- _TASK PROMPT_
Each entry below has to be written out again without any change.

- _RECORDS SHOWN_
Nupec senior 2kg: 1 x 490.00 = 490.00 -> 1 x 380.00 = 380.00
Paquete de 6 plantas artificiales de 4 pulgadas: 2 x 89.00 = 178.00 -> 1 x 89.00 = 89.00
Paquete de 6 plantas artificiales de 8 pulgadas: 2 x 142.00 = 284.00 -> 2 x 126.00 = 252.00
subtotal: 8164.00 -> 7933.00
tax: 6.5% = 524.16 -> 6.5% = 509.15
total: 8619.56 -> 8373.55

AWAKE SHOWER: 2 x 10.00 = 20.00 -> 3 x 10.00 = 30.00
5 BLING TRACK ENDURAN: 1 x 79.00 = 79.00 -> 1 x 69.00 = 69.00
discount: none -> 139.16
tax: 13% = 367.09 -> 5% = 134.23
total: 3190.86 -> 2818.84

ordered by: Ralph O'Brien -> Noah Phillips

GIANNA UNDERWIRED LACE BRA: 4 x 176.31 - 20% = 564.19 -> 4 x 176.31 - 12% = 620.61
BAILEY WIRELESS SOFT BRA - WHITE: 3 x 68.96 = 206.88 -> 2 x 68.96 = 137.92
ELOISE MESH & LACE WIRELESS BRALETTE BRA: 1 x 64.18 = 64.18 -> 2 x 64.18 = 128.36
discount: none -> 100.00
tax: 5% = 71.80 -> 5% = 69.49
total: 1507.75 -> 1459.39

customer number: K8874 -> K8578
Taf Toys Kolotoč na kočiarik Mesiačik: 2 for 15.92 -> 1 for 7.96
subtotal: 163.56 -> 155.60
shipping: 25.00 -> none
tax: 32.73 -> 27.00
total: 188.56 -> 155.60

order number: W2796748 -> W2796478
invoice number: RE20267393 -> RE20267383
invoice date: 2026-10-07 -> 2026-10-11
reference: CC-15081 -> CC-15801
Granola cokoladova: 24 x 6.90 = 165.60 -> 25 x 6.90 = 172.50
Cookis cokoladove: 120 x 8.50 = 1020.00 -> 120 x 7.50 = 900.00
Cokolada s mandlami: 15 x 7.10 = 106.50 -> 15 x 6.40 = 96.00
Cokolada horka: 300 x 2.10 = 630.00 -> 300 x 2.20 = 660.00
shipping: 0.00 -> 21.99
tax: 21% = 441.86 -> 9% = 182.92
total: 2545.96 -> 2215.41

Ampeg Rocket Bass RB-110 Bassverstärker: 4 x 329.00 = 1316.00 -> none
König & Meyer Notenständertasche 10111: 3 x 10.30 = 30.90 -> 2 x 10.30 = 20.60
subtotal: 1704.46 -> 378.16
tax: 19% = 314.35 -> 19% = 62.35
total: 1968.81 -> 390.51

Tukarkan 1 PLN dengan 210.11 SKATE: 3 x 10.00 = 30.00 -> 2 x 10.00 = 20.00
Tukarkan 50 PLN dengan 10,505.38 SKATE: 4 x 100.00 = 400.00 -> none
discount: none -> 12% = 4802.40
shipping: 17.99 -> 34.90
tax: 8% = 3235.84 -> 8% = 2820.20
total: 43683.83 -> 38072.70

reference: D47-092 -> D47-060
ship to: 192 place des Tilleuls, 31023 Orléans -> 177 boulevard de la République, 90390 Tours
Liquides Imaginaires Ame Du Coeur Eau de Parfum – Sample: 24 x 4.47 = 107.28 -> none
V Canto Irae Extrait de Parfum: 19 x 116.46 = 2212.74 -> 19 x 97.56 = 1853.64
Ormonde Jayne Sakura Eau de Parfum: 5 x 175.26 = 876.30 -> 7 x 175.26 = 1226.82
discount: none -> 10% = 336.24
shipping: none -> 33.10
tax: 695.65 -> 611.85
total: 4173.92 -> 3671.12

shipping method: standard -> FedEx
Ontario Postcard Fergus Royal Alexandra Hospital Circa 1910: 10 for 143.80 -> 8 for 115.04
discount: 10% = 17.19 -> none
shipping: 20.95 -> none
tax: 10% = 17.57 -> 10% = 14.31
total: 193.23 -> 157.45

- _RESULT FOR THIS TASK_
Nupec senior 2kg: 1 x 490.00 = 490.00 -> 1 x 380.00 = 380.00
Paquete de 6 plantas artificiales de 4 pulgadas: 2 x 89.00 = 178.00 -> 1 x 89.00 = 89.00
Paquete de 6 plantas artificiales de 8 pulgadas: 2 x 142.00 = 284.00 -> 2 x 126.00 = 252.00
subtotal: 8164.00 -> 7933.00
tax: 6.5% = 524.16 -> 6.5% = 509.15
total: 8619.56 -> 8373.55

AWAKE SHOWER: 2 x 10.00 = 20.00 -> 3 x 10.00 = 30.00
5 BLING TRACK ENDURAN: 1 x 79.00 = 79.00 -> 1 x 69.00 = 69.00
discount: none -> 139.16
tax: 13% = 367.09 -> 5% = 134.23
total: 3190.86 -> 2818.84

ordered by: Ralph O'Brien -> Noah Phillips

GIANNA UNDERWIRED LACE BRA: 4 x 176.31 - 20% = 564.19 -> 4 x 176.31 - 12% = 620.61
BAILEY WIRELESS SOFT BRA - WHITE: 3 x 68.96 = 206.88 -> 2 x 68.96 = 137.92
ELOISE MESH & LACE WIRELESS BRALETTE BRA: 1 x 64.18 = 64.18 -> 2 x 64.18 = 128.36
discount: none -> 100.00
tax: 5% = 71.80 -> 5% = 69.49
total: 1507.75 -> 1459.39

customer number: K8874 -> K8578
Taf Toys Kolotoč na kočiarik Mesiačik: 2 for 15.92 -> 1 for 7.96
subtotal: 163.56 -> 155.60
shipping: 25.00 -> none
tax: 32.73 -> 27.00
total: 188.56 -> 155.60

order number: W2796748 -> W2796478
invoice number: RE20267393 -> RE20267383
invoice date: 2026-10-07 -> 2026-10-11
reference: CC-15081 -> CC-15801
Granola cokoladova: 24 x 6.90 = 165.60 -> 25 x 6.90 = 172.50
Cookis cokoladove: 120 x 8.50 = 1020.00 -> 120 x 7.50 = 900.00
Cokolada s mandlami: 15 x 7.10 = 106.50 -> 15 x 6.40 = 96.00
Cokolada horka: 300 x 2.10 = 630.00 -> 300 x 2.20 = 660.00
shipping: 0.00 -> 21.99
tax: 21% = 441.86 -> 9% = 182.92
total: 2545.96 -> 2215.41

Ampeg Rocket Bass RB-110 Bassverstärker: 4 x 329.00 = 1316.00 -> none
König & Meyer Notenständertasche 10111: 3 x 10.30 = 30.90 -> 2 x 10.30 = 20.60
subtotal: 1704.46 -> 378.16
tax: 19% = 314.35 -> 19% = 62.35
total: 1968.81 -> 390.51

Tukarkan 1 PLN dengan 210.11 SKATE: 3 x 10.00 = 30.00 -> 2 x 10.00 = 20.00
Tukarkan 50 PLN dengan 10,505.38 SKATE: 4 x 100.00 = 400.00 -> none
discount: none -> 12% = 4802.40
shipping: 17.99 -> 34.90
tax: 8% = 3235.84 -> 8% = 2820.20
total: 43683.83 -> 38072.70

reference: D47-092 -> D47-060
ship to: 192 place des Tilleuls, 31023 Orléans -> 177 boulevard de la République, 90390 Tours
Liquides Imaginaires Ame Du Coeur Eau de Parfum – Sample: 24 x 4.47 = 107.28 -> none
V Canto Irae Extrait de Parfum: 19 x 116.46 = 2212.74 -> 19 x 97.56 = 1853.64
Ormonde Jayne Sakura Eau de Parfum: 5 x 175.26 = 876.30 -> 7 x 175.26 = 1226.82
discount: none -> 10% = 336.24
shipping: none -> 33.10
tax: 695.65 -> 611.85
total: 4173.92 -> 3671.12

shipping method: standard -> FedEx
Ontario Postcard Fergus Royal Alexandra Hospital Circa 1910: 10 for 143.80 -> 8 for 115.04
discount: 10% = 17.19 -> none
shipping: 20.95 -> none
tax: 10% = 17.57 -> 10% = 14.31
total: 193.23 -> 157.45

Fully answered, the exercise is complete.